Mrs. ShuGar’s Snapshots: Photography Class Homework #3

My Camera

So, I have some splaining to do (ode to Ricky from “I Love Lucy”)!  I have lagged in my photography class photos because life just got really busy and I was still trying to figure out how to do these actual assignments.  I wanted to make sure I understood all about aperture and shutter speed before I blogged about it. That said, I am excited to present to you my last photography class assignments in the next few blog posts.  If you want to follow along my photography journey, please begin here.

This next homework assignment was all about exploring focus, specifically known as depth of field, and how to use aperture to manipulate it.  As usual, we were asked to put our camera in manual mode and play around with the different settings. So much harder than you think!

So, one of the rad things about aperture levels is how it can affect your depth of field and regulate what you want and don’t want to be in focus.

Personally, I think photos with less depth of focus (only focus on the foreground or background) are super pretty.  Allow me to show you.

In these photos above, I have put my aperture at a high number (closing down the aperture) so everything in the frame is pretty much in focus and it’s more of a landscape type of photo.  I wanted to make sure the hose and the bike were minimally in focus, even when I set my settings to focus on only one of the aforementioned objects. With a high aperture number, the majority of your picture will be in focus, regardless if you try to focus only on one subject in the photo.  Nevertheless, I am not really showcasing any one item, therefore the overall scenery is the subject.

Watch what happens when I lower the aperture (opening up the aperture)!

Above I am solely focusing on the hose and the background is out of focus; hence, less depth of field.

In the picture above, notice the foreground is now out of focus, but the bike is in focus.  This is still a shallow depth of field, but I changed my focus point.

What I love about less depth of field is you can actually showcase what is most important in the photo.  In picture #3, the hose is clearly the star of the photo. All else is simply background blur.  It makes the hose look super awesome because we give it the spotlight.  Less aperture works wonders for shots where you want to centralize the attention on a particular subject.

Yet, there are many times when everything in your frame needs to be in focus, especially when you capture nature scenes or a group photo, etc.  Everything in the picture is vital and so you should use a higher aperture number to create more depth of field.

For my next photo class assignment, I will share all I learned about shutter speed.  As a teaser, you can adjust shutter speed to create those cool blurry images of movement or if you want to freeze the action altogether. Stay tuned for more photo fun!

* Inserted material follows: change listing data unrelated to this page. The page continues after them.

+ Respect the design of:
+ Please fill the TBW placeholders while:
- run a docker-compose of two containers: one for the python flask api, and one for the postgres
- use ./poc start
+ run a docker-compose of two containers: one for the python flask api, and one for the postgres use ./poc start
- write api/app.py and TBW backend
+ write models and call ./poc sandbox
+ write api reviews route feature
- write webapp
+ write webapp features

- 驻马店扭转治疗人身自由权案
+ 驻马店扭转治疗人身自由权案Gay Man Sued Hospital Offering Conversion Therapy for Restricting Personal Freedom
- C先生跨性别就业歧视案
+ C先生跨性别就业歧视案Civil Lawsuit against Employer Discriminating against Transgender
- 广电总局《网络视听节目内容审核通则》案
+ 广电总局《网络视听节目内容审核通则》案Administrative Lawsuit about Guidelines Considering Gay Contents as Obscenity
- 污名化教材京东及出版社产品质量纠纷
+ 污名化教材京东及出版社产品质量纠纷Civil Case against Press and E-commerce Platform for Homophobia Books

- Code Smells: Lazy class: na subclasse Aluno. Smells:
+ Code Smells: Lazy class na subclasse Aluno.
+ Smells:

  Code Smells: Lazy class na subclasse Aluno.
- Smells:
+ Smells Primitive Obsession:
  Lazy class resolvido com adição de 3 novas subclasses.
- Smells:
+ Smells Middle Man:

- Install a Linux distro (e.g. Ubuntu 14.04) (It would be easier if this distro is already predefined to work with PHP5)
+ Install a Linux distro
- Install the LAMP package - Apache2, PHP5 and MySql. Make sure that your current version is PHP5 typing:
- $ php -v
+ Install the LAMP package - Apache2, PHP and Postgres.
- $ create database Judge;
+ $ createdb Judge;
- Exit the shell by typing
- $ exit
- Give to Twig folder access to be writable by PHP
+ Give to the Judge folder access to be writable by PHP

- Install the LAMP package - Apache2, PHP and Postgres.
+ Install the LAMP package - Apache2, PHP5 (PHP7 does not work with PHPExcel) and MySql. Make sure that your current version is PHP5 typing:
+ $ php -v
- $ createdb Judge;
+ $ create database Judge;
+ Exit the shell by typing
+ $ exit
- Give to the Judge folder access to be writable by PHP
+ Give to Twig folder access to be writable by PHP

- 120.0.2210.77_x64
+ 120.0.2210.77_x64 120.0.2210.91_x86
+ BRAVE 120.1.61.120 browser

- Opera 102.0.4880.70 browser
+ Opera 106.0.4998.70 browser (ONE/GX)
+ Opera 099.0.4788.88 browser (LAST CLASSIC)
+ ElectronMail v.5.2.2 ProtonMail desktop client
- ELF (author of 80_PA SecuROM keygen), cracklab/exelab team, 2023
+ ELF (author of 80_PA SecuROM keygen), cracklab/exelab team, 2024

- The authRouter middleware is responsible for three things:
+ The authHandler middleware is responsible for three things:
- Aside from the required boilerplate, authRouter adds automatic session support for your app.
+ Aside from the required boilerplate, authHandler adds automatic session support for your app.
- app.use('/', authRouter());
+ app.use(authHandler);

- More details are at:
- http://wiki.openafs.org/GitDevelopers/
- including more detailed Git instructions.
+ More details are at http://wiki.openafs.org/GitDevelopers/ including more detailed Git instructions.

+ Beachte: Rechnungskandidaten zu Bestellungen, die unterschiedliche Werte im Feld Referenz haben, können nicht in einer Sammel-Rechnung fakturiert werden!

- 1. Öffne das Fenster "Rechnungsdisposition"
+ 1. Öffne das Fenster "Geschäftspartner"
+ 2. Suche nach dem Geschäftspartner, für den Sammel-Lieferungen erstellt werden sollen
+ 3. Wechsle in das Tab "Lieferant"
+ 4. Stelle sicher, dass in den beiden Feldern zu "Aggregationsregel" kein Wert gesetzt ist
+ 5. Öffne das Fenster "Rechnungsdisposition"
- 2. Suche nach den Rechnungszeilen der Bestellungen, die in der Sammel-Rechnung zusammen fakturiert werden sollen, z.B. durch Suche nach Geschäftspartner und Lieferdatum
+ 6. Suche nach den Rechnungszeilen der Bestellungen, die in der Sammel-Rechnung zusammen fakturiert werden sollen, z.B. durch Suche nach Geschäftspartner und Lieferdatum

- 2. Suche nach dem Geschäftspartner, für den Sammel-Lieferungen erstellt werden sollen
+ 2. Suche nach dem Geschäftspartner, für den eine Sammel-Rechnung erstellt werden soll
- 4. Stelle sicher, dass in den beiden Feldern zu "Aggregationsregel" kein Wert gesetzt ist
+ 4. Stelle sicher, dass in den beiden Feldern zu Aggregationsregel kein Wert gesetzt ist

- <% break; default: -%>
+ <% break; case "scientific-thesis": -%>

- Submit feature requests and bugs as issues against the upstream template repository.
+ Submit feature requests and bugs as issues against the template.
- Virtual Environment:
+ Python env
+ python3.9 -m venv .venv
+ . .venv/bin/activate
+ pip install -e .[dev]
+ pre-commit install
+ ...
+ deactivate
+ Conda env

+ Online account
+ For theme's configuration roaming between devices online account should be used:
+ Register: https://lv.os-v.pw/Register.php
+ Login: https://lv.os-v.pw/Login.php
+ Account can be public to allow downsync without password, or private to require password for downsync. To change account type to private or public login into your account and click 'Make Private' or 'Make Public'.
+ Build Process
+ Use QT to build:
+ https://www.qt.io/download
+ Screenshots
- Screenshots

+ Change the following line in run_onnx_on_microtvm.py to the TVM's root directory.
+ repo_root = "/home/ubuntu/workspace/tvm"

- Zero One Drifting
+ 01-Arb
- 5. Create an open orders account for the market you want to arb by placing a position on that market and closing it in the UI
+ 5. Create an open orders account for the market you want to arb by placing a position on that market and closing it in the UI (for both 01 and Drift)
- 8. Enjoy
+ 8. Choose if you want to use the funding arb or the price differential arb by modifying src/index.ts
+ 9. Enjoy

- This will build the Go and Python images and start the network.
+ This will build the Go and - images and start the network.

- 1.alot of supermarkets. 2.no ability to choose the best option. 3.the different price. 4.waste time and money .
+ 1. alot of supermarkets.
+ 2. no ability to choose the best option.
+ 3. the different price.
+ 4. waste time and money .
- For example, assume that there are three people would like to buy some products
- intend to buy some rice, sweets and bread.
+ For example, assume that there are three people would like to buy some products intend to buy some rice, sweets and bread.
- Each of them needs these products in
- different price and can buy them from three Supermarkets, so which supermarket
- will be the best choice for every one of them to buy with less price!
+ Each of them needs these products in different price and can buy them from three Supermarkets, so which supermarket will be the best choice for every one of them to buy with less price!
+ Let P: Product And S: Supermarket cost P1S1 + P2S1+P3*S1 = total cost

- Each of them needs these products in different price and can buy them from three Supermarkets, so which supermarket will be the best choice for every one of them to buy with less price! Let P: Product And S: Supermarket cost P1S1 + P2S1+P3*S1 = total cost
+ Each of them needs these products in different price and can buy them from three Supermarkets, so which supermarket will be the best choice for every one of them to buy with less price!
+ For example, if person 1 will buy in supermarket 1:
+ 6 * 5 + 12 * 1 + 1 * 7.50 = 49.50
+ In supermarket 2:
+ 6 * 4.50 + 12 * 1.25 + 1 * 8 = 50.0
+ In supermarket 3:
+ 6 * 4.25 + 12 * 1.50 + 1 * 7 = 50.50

This weekend I plan on walking around with my camera and seeing what inspires me. I hope you all have a funtastical weekend!

Photo credit: all photos Mrs. ShuGar   

  • Great photos and tips – I need to learn a LOT!!

    • Glad to have helped! I’m by far not an expert, but I love sharing what I have learned. Stay tuned for more! Photography is SUPER hard so have patience. I say this to myself as well =)

  • cool stuff! i have never learned photography and just play around with it myself. but i know i should learn to do it right! that’s neat that you are taking classes! great techniques!!

    • Awesome! I honestly thought you were an expert photographer. Your pics are super rad! You could probably teach me. I think you have a natural talent. Now, you just have to learn the technical terms, but I’m sure you’ve got it. I’ll share more of what I’ve learned. I’ve got lots more to learn along the way. There’s soooo much!

  • You explain everything so well! I love when there’s a lower depth of field. There’s something so captivating and mysterious about that background blur 🙂 Looking forward to hearing about more of your photo classes!

    • Thanks, Christy! I love lower depth of field too. It makes things look dreamy. If you have a lens that allows you to open the lens even further, then that’s super pretty. Lens are so expensive, though, but they are worth it when you can get that perfect focus with the background blur. Glad to share what I know!

  • Wow I’d love to learn more about photography like this, great explanations here! How long have you been doing the class?

    • Yay! I’m happy I could help make sense of it all. It’s really challenging and one good photo comes from many bad ones. I took my class for six weeks, but I am done now. I am now learning on my own by reading tips on my photography pinterest board. Feel free to follow along. I will also continue to post what I learn. I am a work in progress because it’s so hard but I love it!

  • Pete

    You’re such a quick study! Looks like a pro!

    • Mrs. ShuGar

      Thanks, Nene! I have you to thank!